--- RECORDS FOR THE TASK Enclosed Below ---

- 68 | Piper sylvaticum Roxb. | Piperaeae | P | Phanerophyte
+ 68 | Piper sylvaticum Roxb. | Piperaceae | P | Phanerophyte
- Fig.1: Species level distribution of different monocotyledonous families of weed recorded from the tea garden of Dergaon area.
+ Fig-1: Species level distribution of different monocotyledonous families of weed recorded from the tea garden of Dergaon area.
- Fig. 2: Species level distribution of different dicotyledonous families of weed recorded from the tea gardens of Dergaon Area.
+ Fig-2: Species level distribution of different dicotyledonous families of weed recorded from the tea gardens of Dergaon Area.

--- End of Enclosed RECORDS FOR THE TASK ---
--- RECORDS FOR THE TASK Enclosed Below ---

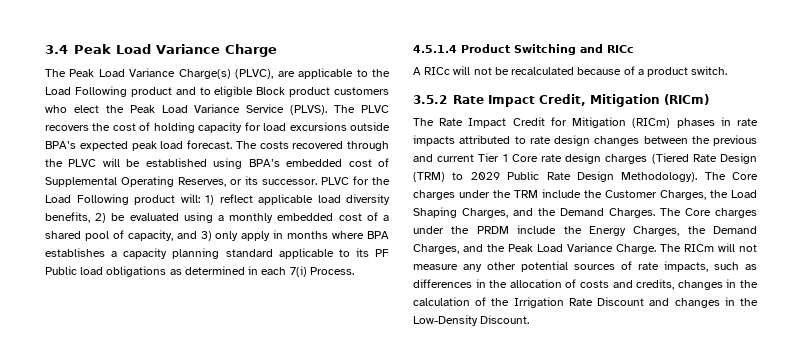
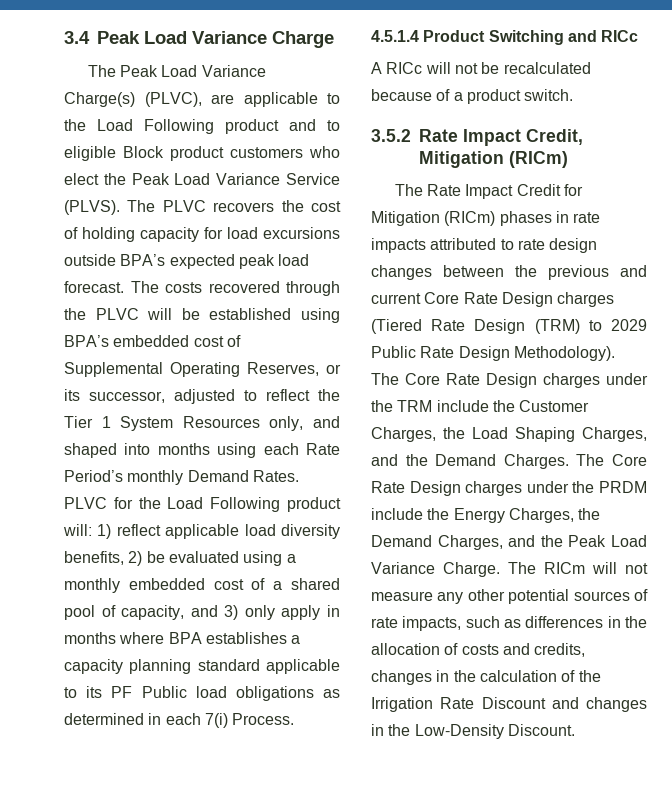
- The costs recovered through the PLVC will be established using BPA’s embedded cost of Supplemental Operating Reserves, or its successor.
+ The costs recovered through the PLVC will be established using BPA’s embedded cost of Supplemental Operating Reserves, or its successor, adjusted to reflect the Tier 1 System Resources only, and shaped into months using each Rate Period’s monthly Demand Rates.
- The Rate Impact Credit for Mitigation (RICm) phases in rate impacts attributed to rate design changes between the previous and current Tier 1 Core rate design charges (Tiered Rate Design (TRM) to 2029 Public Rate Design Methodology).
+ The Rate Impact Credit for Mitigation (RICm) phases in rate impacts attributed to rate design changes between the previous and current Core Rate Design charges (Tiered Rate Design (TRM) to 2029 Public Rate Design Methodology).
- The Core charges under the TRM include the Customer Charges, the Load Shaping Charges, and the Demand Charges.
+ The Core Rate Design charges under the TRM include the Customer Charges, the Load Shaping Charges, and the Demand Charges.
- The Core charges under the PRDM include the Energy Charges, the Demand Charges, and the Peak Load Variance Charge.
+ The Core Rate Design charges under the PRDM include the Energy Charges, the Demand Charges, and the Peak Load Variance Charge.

--- End of Enclosed RECORDS FOR THE TASK ---

> WHAT YOU SHOULD DO:
Find "monocotyledonous" in the preceding records. Copy each line that holds it.

> WRITTEN ANSWER:
- Fig.1: Species level distribution of different monocotyledonous families of weed recorded from the tea garden of Dergaon area.
+ Fig-1: Species level distribution of different monocotyledonous families of weed recorded from the tea garden of Dergaon area.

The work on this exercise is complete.